International Journal of Computer Applications |
Foundation of Computer Science (FCS), NY, USA |
Volume 98 - Number 4 |
Year of Publication: 2014 |
Authors: Hamid Hassanpour, Najmeh Samadiani |
10.5120/17174-7259 |
Hamid Hassanpour, Najmeh Samadiani . Recognition of Multi-font English Numerals using SOM Neural Network. International Journal of Computer Applications. 98, 4 ( July 2014), 37-41. DOI=10.5120/17174-7259
In this paper a new scheme is proposed for off-line recognition of multi-font numeral, using neural networks.

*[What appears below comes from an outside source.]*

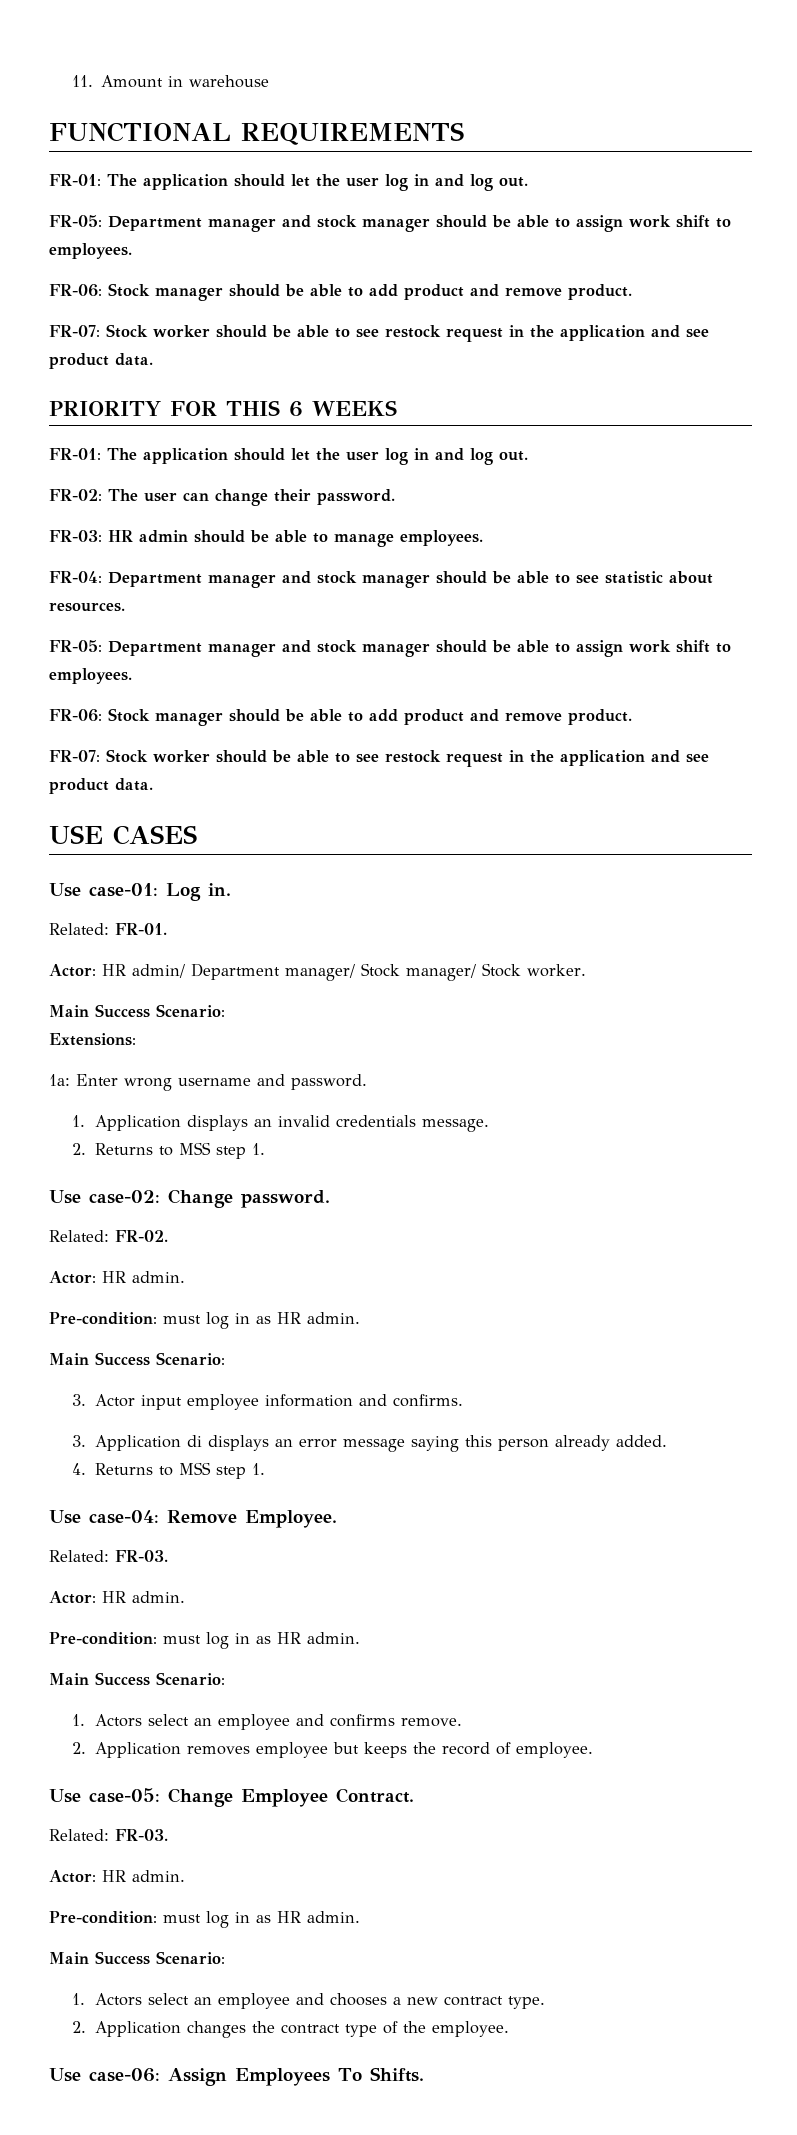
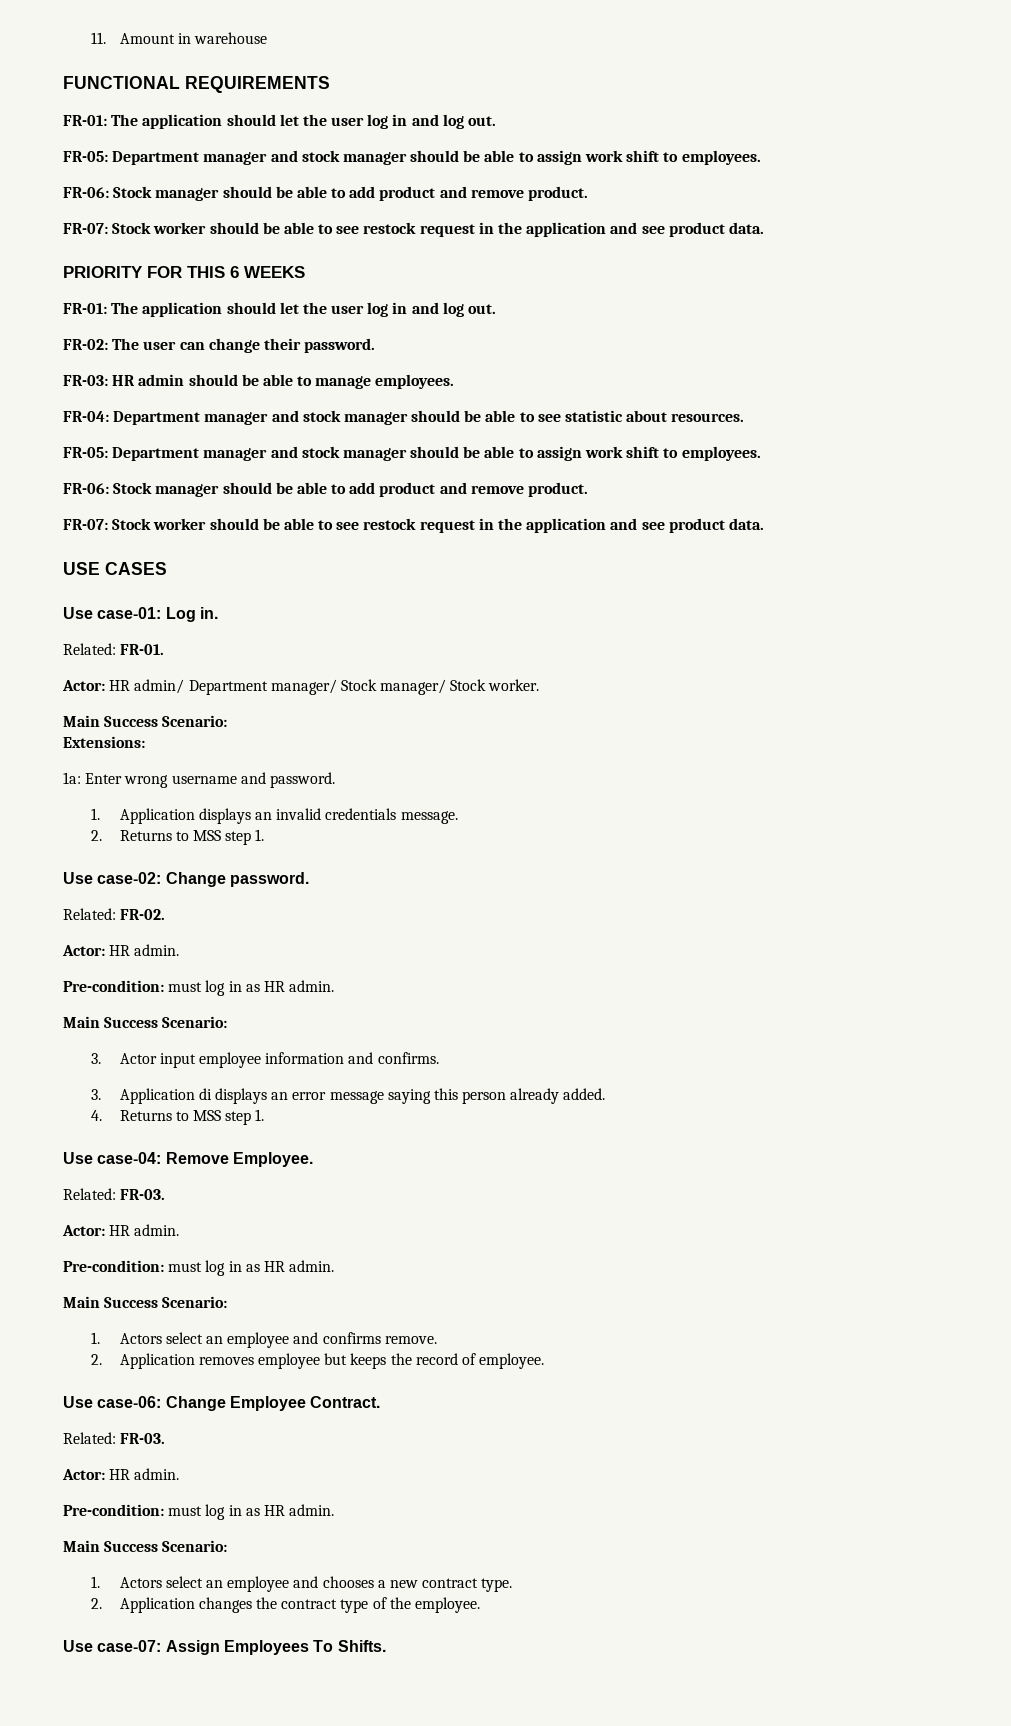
- Use case-05: Change Employee Contract.
+ Use case-06: Change Employee Contract.
- Use case-06: Assign Employees To Shifts.
+ Use case-07: Assign Employees To Shifts.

Recognition of numerals has been a research area for many years because of its various applications. But there wasn't much research done for recognition of multi-font numerals. The approaches proposed so far, suffer from larger computation time and training because they must have a set of training samples per each font. They can be extended to recognize many more fonts but the accuracy decreases rapidly. So as to eliminate these drawbacks, in this paper, a method is presented which recognizes 30 different fonts of different sizes varying from size 10 to 28, with an accuracy of 99. 55% on a database of 2000 numeral images. The purpose of this study is to provide a new method to recognize digits based on neural network that can identify the same symbols after training without limitation on the type of the font. In the proposed method, a high accuracy rate is achieved in recognizing digits by extracting the appropriate features without the need for complex neural network architecture. This method uses a self-organizing map (SOM) neural network to measure similarity between the features of digits and the features of the indicators associated with the digits from 0 to 9 obtained in the training stage. In this method, one sample is used for each digit to train the network. So, the proposed method can be used to recognize typed letters without limitation on fonts.